The late singer’s mother, who is an MS Society ambassador, said she wanted to “support the people living with MS whose voices still aren’t being heard”.
She added: “Some of my closest friends have been through the exhausting and demoralising process of claiming PIP, and it can’t go on any longer.
“MS is relentless, painful and disabling, and right now PIP is costing many people their independence rather than giving it to them.”
After handing over the petition on her 65th birthday, she blasted how “disgusting it is” that applicants are interviewed by people “with no knowledge of the condition”.
While she has not personally had difficulties with PIP, she said friends have seen “absolute horrors”.
Asked what she would say to the PM, Ms Winehouse said: “Please help us – get the health minister to listen and understand what we are saying.”
The campaigners were briefly forced to move out of the road in Downing Street when Health Secretary Matt Hancock was driven out in a Range Rover from No 10.
“We would’ve liked the opportunity to discuss it with him,” she said, but acknowledged that Mr Hancock has work to do elsewhere.
A Department of Work and Pensions spokesman defended the payments, saying the Government is spending £84 million more yearly on PIP and DLA compared to a decade ago.
“We will do more to help PIP claimants by introducing a minimum reassessment period and we’ve scrapped unnecessary reviews for pensioners and those with the highest needs,” he added.
“Our planned Green Paper will go further as we continue to improve the experience for people with long-term health conditions and disabilities.”
But veterinary nurse Ashley Arundale, 29, from Leeds, has the relapsing form of MS and said the PIP process is “designed to trip us up at every turn”.
She said: “I don’t feel my assessor understood MS at all, and she gave me no chance to explain the condition. When I eventually got the report it was full of contradictions, and ignored anything I’d said that was inconvenient to her version of me.
“I’m not an angry person but it makes me really angry – the total lack of knowledge was alarming.
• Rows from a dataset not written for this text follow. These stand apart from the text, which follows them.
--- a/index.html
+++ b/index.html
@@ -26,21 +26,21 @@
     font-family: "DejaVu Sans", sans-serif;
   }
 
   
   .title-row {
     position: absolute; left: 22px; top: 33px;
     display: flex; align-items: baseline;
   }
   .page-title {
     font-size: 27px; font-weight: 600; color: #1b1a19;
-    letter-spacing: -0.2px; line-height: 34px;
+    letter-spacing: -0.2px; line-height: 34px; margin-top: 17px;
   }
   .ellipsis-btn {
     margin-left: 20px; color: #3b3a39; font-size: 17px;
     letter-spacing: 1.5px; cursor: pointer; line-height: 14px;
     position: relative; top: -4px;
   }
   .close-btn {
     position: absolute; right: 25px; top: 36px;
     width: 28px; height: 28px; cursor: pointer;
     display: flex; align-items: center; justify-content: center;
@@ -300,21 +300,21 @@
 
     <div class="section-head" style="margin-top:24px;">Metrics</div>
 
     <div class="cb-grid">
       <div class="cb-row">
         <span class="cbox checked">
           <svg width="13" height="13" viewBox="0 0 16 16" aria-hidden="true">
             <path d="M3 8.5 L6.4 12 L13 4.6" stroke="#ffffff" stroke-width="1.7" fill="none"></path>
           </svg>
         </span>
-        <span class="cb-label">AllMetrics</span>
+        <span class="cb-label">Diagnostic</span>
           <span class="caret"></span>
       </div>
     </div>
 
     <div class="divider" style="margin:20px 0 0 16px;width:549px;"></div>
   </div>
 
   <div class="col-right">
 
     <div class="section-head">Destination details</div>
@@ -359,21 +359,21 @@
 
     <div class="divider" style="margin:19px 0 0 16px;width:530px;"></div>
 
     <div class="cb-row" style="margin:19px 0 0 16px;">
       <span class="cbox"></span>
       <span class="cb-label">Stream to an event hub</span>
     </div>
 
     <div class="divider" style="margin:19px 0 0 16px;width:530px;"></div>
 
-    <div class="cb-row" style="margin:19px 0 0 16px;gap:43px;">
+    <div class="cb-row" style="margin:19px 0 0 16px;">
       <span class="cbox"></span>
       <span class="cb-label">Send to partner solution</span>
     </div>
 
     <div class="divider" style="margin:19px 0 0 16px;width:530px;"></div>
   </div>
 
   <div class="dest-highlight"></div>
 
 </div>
I thought about appealing but was afraid of making a fuss and losing the award altogether, which I know has happened to others. Right now I don’t feel supported by the system at all.”
Jonathan Blades, head of campaigns and external relations at the MS Society, added: “The UK’s welfare system is in crisis, leaving thousands of disabled people suffering as a result.
“A process that was designed to protect society’s most vulnerable is now too often doing the opposite.
“We hope the Prime Minister will read this letter carefully, and understand the impact these deeply flawed assessments are having. It’s about time we had a benefits process people can trust.”